J’évoquais un suivisme de troupeau, rien de surprenant à ce que je
cite Buffon qui en inaugura l’étude : « L’homme n’est homme que pour ce
qu’il a su se réunir à l’homme ». Réuni : c’est l’image qu’affiche le
Parti communiste à Saint-Denis. Toutes les nuances du rouge y sont. Mais
elles ne sont pas « dispersées façon puzzle ». Dès jeudi, les délégués
avaient perçu un sentiment de convergence dans l’intervention d’André
Gérin. Même envie d’unité dans les propos d’Hervé Poly du Pas-de-Calais.
Pas de noms d’oiseaux dans les échanges, mais jusque-là une écoute
attentive des propos de l’autre.
... et liste unique
Vendredi soir la commission des candidatures a abouti pour la
première fois depuis près de vingt ans à la constitution d’une liste
unique, quand les congrès précédents voyaient des équipes concurrentes
s’affronter. Un résultat d’autant plus appréciable que la constitution
d’une « direction resserrée » a été choisie. Très massivement, les
représentants des congrès départementaux se retrouvent dans la stratégie
politique proposée, la poursuite du Front de gauche, la volonté de
rassembler toute la gauche pour qu’une politique de gauche réussisse.
« C’est n’être bon à rien de n’être bon qu’à soi », jugeait Voltaire.

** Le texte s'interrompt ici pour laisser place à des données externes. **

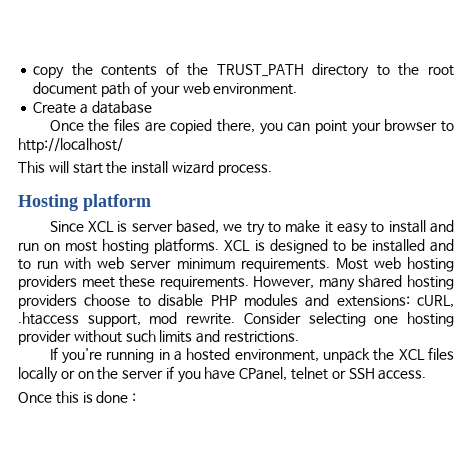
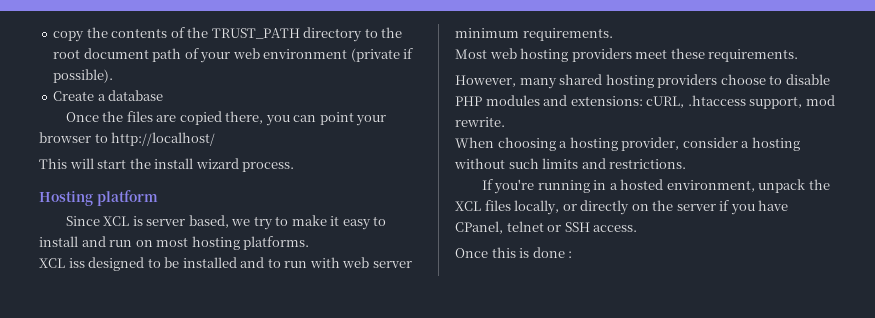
[213,83,298,95] environment. -> [263,48,414,62] [53,69,114,83] environment (private if possible).
[224,240,265,251] XCL is -> [39,258,85,268] // XCL iss
(330, 265) none -> (613, 34) //
(249, 283) none -> (799, 55) //
[243,312,454,327] [18,330,71,345] Consider selecting one hosting provider -> [455,137,800,151] // When choosing a hosting provider, consider a hosting
[18,367,75,383] locally or -> [514,200,630,215] locally, or directly

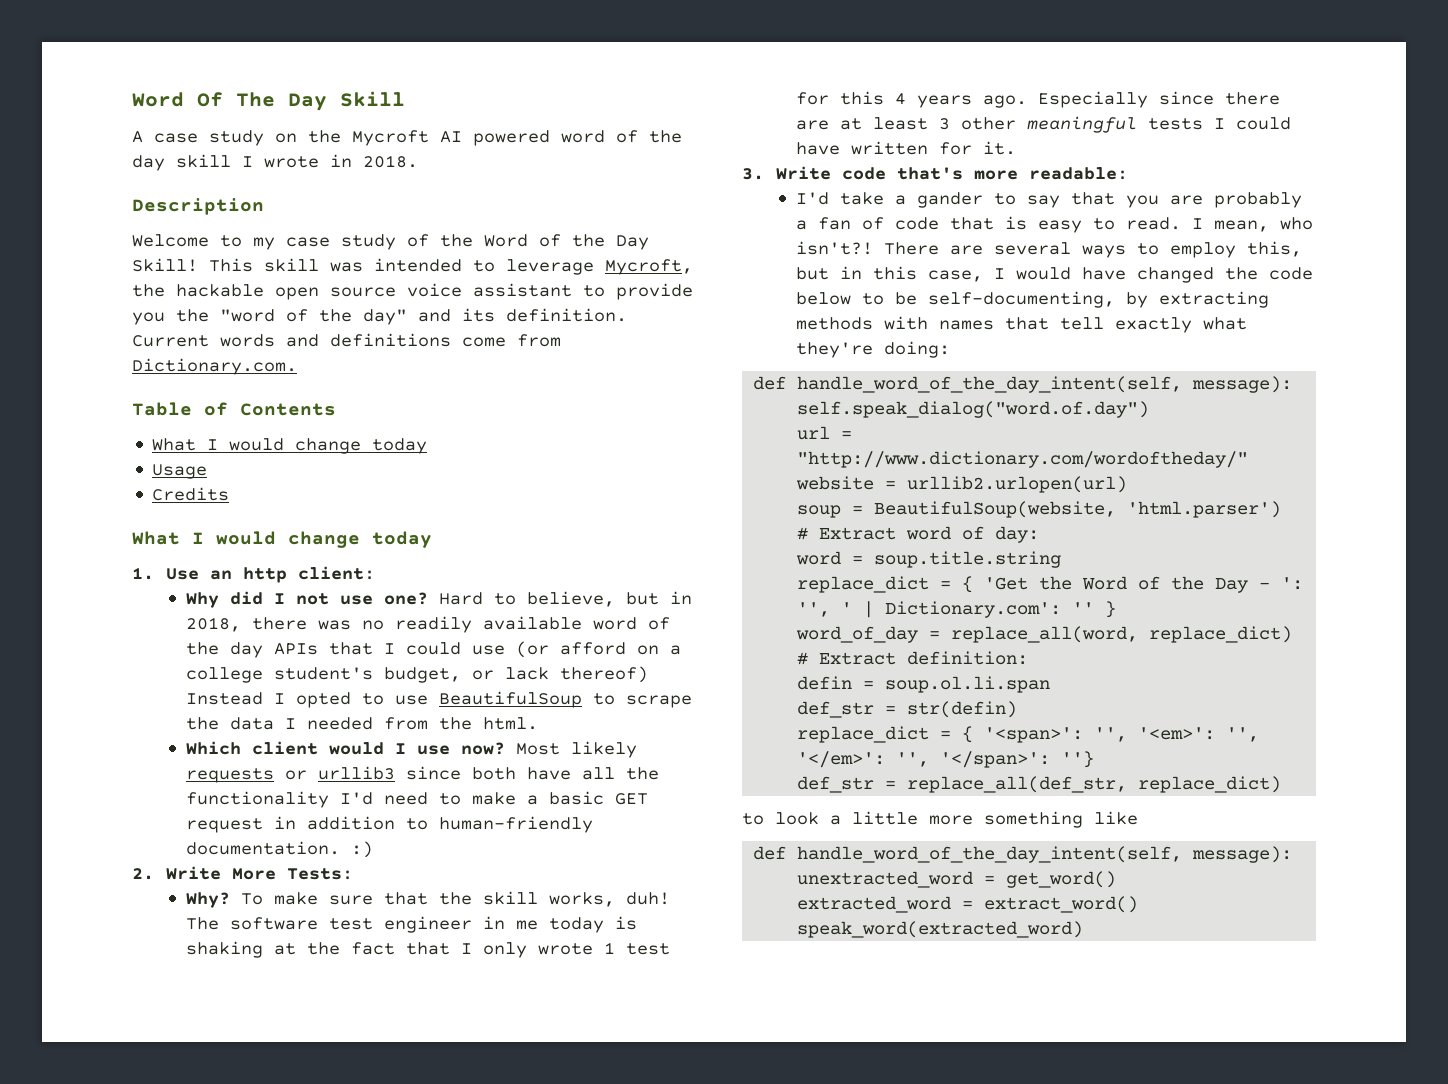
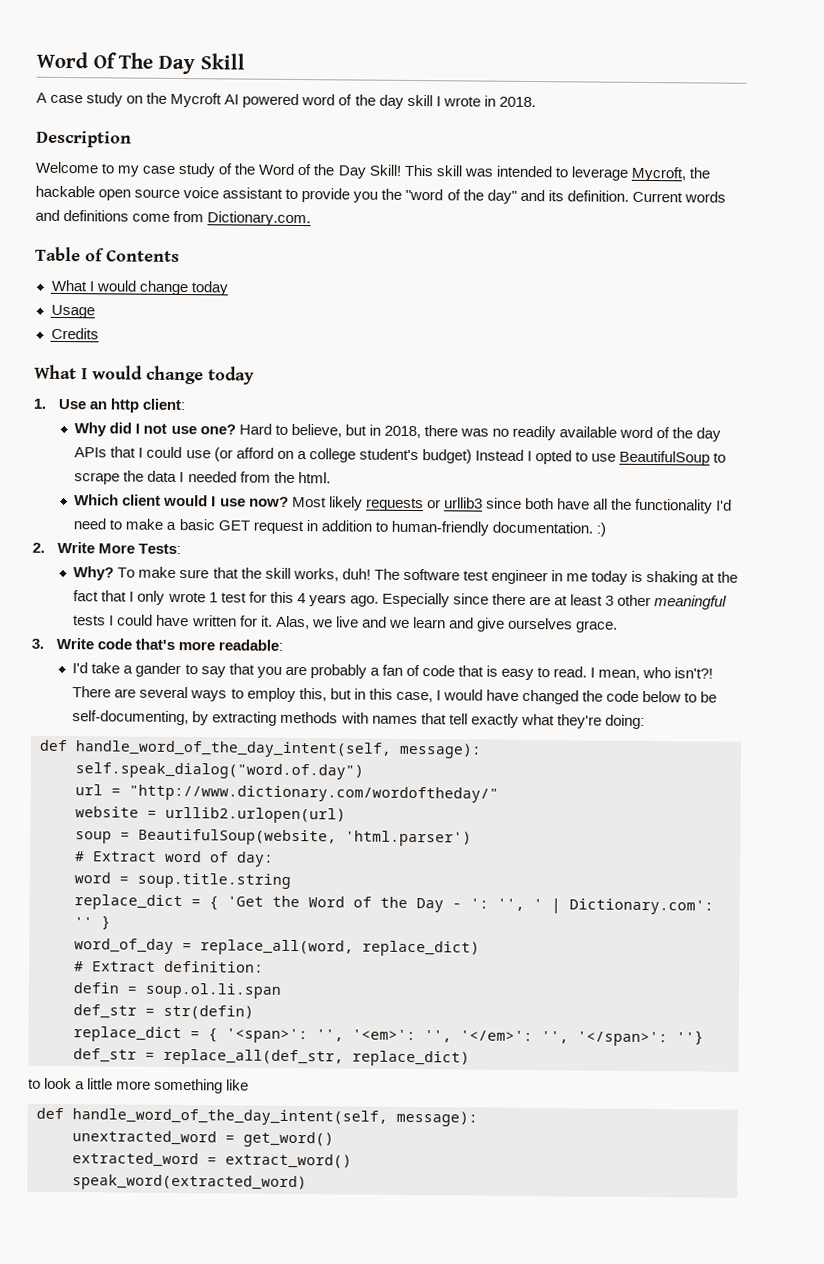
[384,666,649,683] budget, or lack thereof) -> [421,449,472,464] budget)
(1017, 148) none -> [275,615,619,633] Alas, we live and we learn and give ourselves grace.

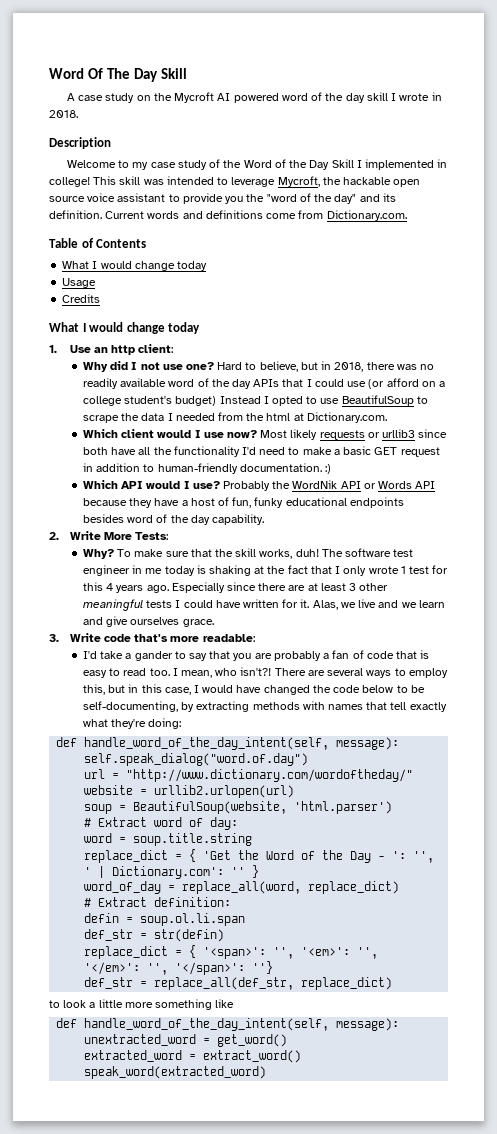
[368,164,401,176] Skill! -> [331,159,448,170] [49,177,90,187] Skill I implemented in college!
[297,472,331,484] html. -> [266,412,387,423] html at Dictionary.com.
(606, 529) none -> [82,480,436,491] [82,497,404,508] [82,514,264,525] // Which API would I use? Probably the WordNik API or Words API because they have a host of fun, funky educational endpoints besides word of the day capability.
[553,666,588,678] read. -> [123,668,170,676] read too.

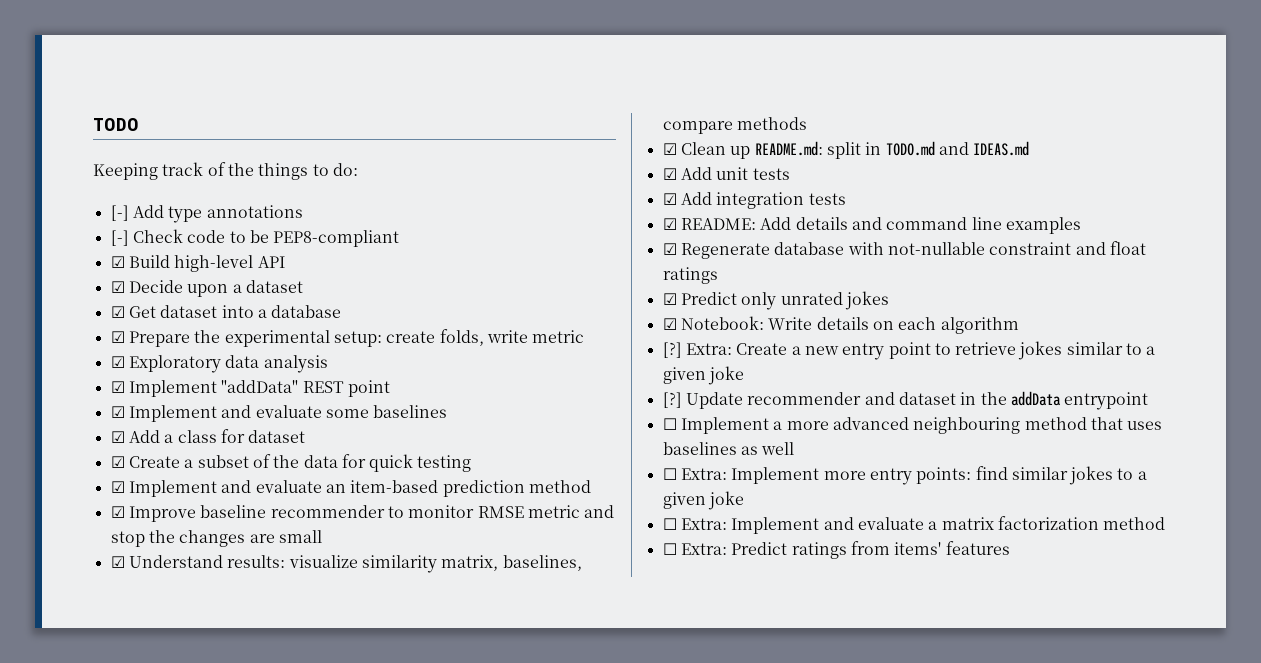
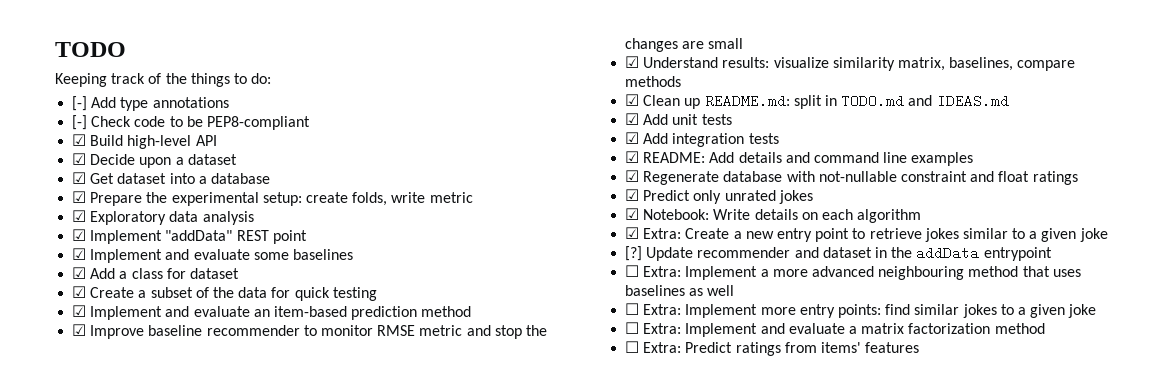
[662,342,682,358] [?] -> [625,227,640,239] ☑
(677, 424) none -> [643,266,682,277] Extra:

L’ouverture du congrès aux vents du large, des luttes sociales aux
conflits mondiaux, des enjeux du féminisme aux impératifs écologiques,
est sans doute un indice de bonne santé. Rassérénés sur leur avenir, les
communistes se penchent à nouveau sur les problèmes les plus concrets
pour assoir leur volonté de transformer la société. Leurs débats s’en
imprègnent même quand ils s’étirent un peu dans des controverses
d’amendements sur leur Humanifeste.
« Je ne veux pas changer la règle du jeu, je veux changer le jeu »,
proclamait André Breton. La question du communisme n’est pas envisagée à
l’égal de l’horizon, cette ligne imaginaire qu’on n'atteint jamais,
mais comme réponse(s) aux impasses de civilisation qui menacent les
futurs de l’humanité: Péril écologique si la planète est stérilisée par
le court termisme du profit ; péril des conflits de la faim, de la haine
et des dominations ; gâchis monstrueux qui détruisent les capacités
humaines, assassinent les Mozart qui nous entourent ; destructions
induites par le dogmatisme de l’austérité ; régressions pour lesquelles
militent les multinationales… En affichant son congrès sous le slogan,
« la force du partage », le PCF prend le contre-pied de la concurrence
entre tous, et de chacun contre chacun.
Marche en avant
« Le plus fort n’est jamais assez fort pour être toujours le
maître », prédisait Jean-Jacques Rousseau. Et la Révolution française
secouait ensuite le vieux monde monarchique. Les communistes semblent
dépasser la seule volonté de résister à des mauvais coups pour reprendre
une marche en avant. L’attention portée par une centaine de formations
progressistes du monde aux analyses du PCF, la forte présence de
syndicalistes, de représentants d’associations, d’intellectuels lors de
la rencontre vendredi soir à l’invitation de Pierre Laurent, l’ambition
affichée sous le vers d’Apollinaire (« Il est grand temps de rallumer
les étoiles ») témoigne de cette perspective retrouvée. « Nous
partageons nos rêves et nos soleils », écrivait Eluard…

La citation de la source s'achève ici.